DATA Step, Macro, Functions and more

How to extract a string based on a word inside the string

Reply
Contributor
Posts: 26

How to extract a string based on a word inside the string

Hi folks,

 

I am using SAS 9.4. I have the below string stored in a variable called Test.

 

Data test;
input Test $1000;
Test="case when date_account_opened >= intnx('month',&STRMONTH.,&i.,'same') then 1 else 0 end as Corp_New_aggregate ,case when closure_date >= intnx('month',&STRMONTH.,&i.,'same') then 1 else 0 end as Corp_Closed_aggregate,case when a.credit_limit > 0 then (bl.current_balance/a.credit_limit) else . end as Month_End_Utilisation";

Test1=Findw(Test,"Corp_Closed_aggregate");
Test2=Findw(Test,"Case When");
test3=Substr(Test,Test1,Test2); Run;

 

Now I want to extract the complete the case when statement based on the as variable name.

 

Like if I want to search the "Corp_Closed_aggregate", then it should give me the complete "case when closure_date >= intnx('month',&STRMONTH.,&i.,'same') then 1 else 0 end as Corp_Closed_aggregate" as result into another variable.

 

Could anyone please let me know if it is possible in SAS?

 

Please help me if possible.

 

Thanks in advance.

 

 

 

Super User
Posts: 2,518

Re: How to extract a string based on a word inside the string

A regular expression would do this easily, but you can just use 

Test2=Findw(Test,"Case When");

as you did 

and then 

Test2=Findw(Test,"End As",'i');

Anything  between is the case test and anything after this the variable name 

Respected Advisor
Posts: 4,802

Re: How to extract a string based on a word inside the string

[ Edited ]

@ChrisNZ

I believe it's actually quite tricky if you want to build something which also works for multiple case statements in a string especially if you also allow for nested case statements.

 

The following should work as long as there are no nested case statements.

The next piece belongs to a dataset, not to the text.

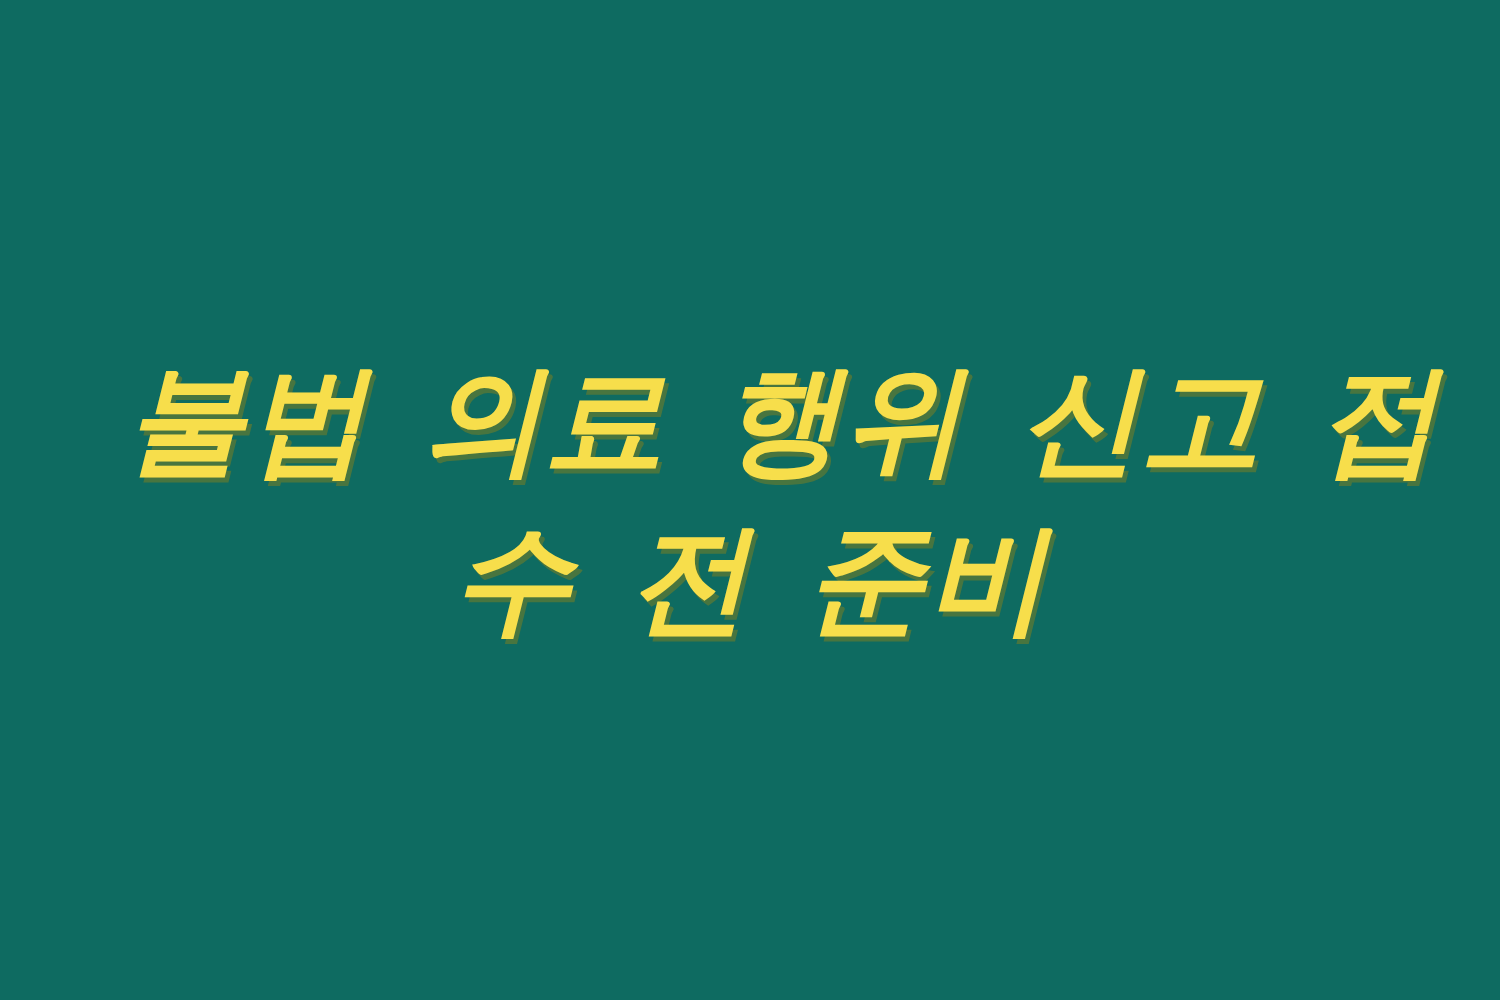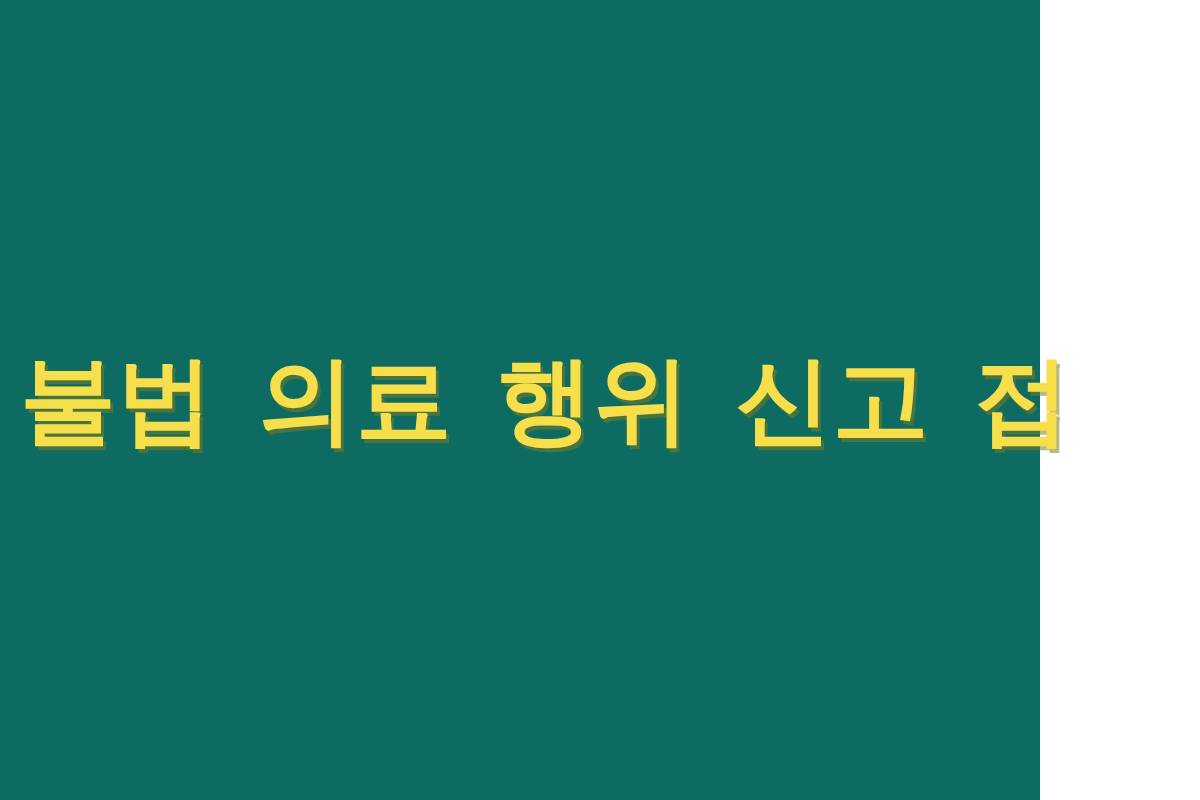"불법 의료 행위 신고 접" .poster { font-style: none -> italic; width: 1040px -> 1200px }
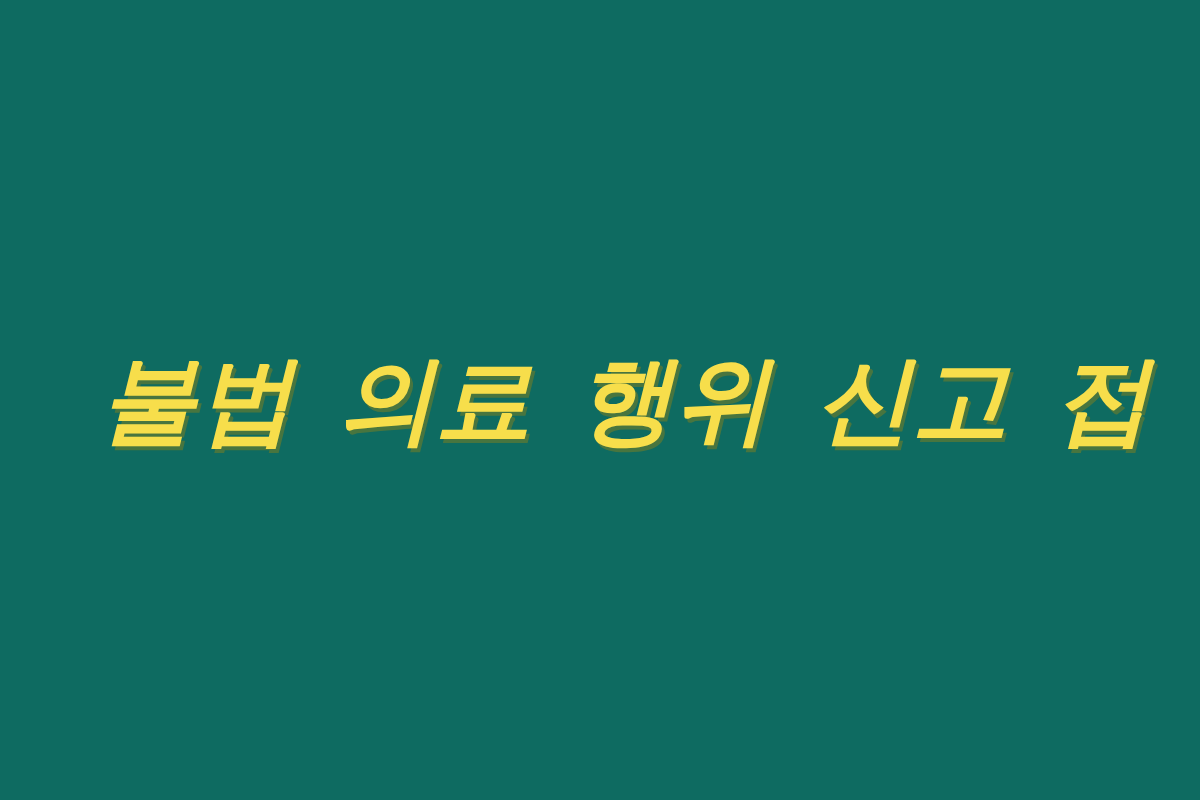"수 전 준비" span.line { html: none -> <span>수 전 준비</span> }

%let STRMONTH='29Aug2017'd;
%let i=1;

data test;
  test="case when date_account_opened >= intnx('month',&STRMONTH.,&i.,'same') then 1 else 0 end as Corp_New_aggregate ,case when closure_date >= intnx('month',&STRMONTH.,&i.,'same') then 1 else 0 end as Corp_Closed_aggregate,case when a.credit_limit > 0 then (bl.current_balance/a.credit_limit) else . end as Month_End_Utilisation";

  found=prxmatch('/end\s+as\s+Corp_Closed_aggregate/oi',test);
  if found>0 then
    do;
      start=find(test,'case',-found,'i');
      want=catx(' ',substrn(test,start,found-start),'end as Corp_Closed_aggregate');
    end;
run;
Super User
Posts: 2,518

Re: How to extract a string based on a word inside the string

@Patrick Not really unless you have nested cases (and then regex probably should be used).

Otherwise this works:

 

data TEST;
  TEST='case when date_account_opened >= intnx(''month'',&STRMONTH.,&i.,''same'') then 1 
   else 0 end as Corp_New_aggregate ,
   case when closure_date >= intnx(''month'',&STRMONTH.,&i.,''same'') then 1 
   else 0 end as Corp_Closed_aggregate,
   case when a.credit_limit > 0 then (bl.current_balance/a.credit_limit) 
   else . end as Month_End_Utilisation';

  VAR_TO_FIND = 'Corp_Closed_aggregate';
  POSVAR      = find(TEST,' as '||trim(VAR_TO_FIND),'i');
  POSCASE     = find(TEST,'case when ',-POSVAR,'i');
  FORMULA     = substr(TEST,POSCASE,POSVAR-POSCASE);
  putlog FORMULA=;
run;


FORMULA=case when closure_date >= intnx('month',&STRMONTH.,&i.,'same') then 1 else 0 end

 

 

Super User
Super User
Posts: 8,290

Re: How to extract a string based on a word inside the string

This problem is that your example string includes three CASE statements separated by commas. Easier to see if you refomart the code to show this.

Test=cats
("case when date_account_opened >= intnx('month',&STRMONTH.,&i.,'same') then 1 else 0 end as Corp_New_aggregate"
,','
,"case when closure_date >= intnx('month',&STRMONTH.,&i.,'same') then 1 else 0 end as Corp_Closed_aggregate"
,','
,"case when a.credit_limit > 0 then (bl.current_balance/a.credit_limit) else . end as Month_End_Utilisation"
);

Since the case statements themselves could contain commas you will need to use some type of regular expression to split the string into individual parts.  Most likely you will want to use regular expressions for this.

Super User
Posts: 10,860

Re: How to extract a string based on a word inside the string

Data test;
infile cards truncover;
input Test $1000.;
temp=substr(test,1,findw(test,'Corp_Closed_aggregate',' ,''i')-1);
want=substr(temp,findw(temp,'case',' ,','ib'));
cards4;
case when date_account_opened >= intnx('month',&STRMONTH.,&i.,'same') then 1 else 0 end as Corp_New_aggregate ,case when closure_date >= intnx('month',&STRMONTH.,&i.,'same') then 1 else 0 end as Corp_Closed_aggregate,case when a.credit_limit > 0 then (bl.current_balance/a.credit_limit) else . end as Month_End_Utilisation
;;;;
Run;
Super User
Posts: 13,950

Re: How to extract a string based on a word inside the string

One thing that helps: when providing a data step test that it will run. You had an input statement and nothing to read. Also because you

have macro variables referenced inside the string you cannot use the " (double quote) or else the macro variables such as &strmonth will attempt to resolve. If you have actually read a text file to contain your "test" variable then that shouldn't be an issue. Note the use of the doubled single quotes around the strings month and same so we can get around that in the example code.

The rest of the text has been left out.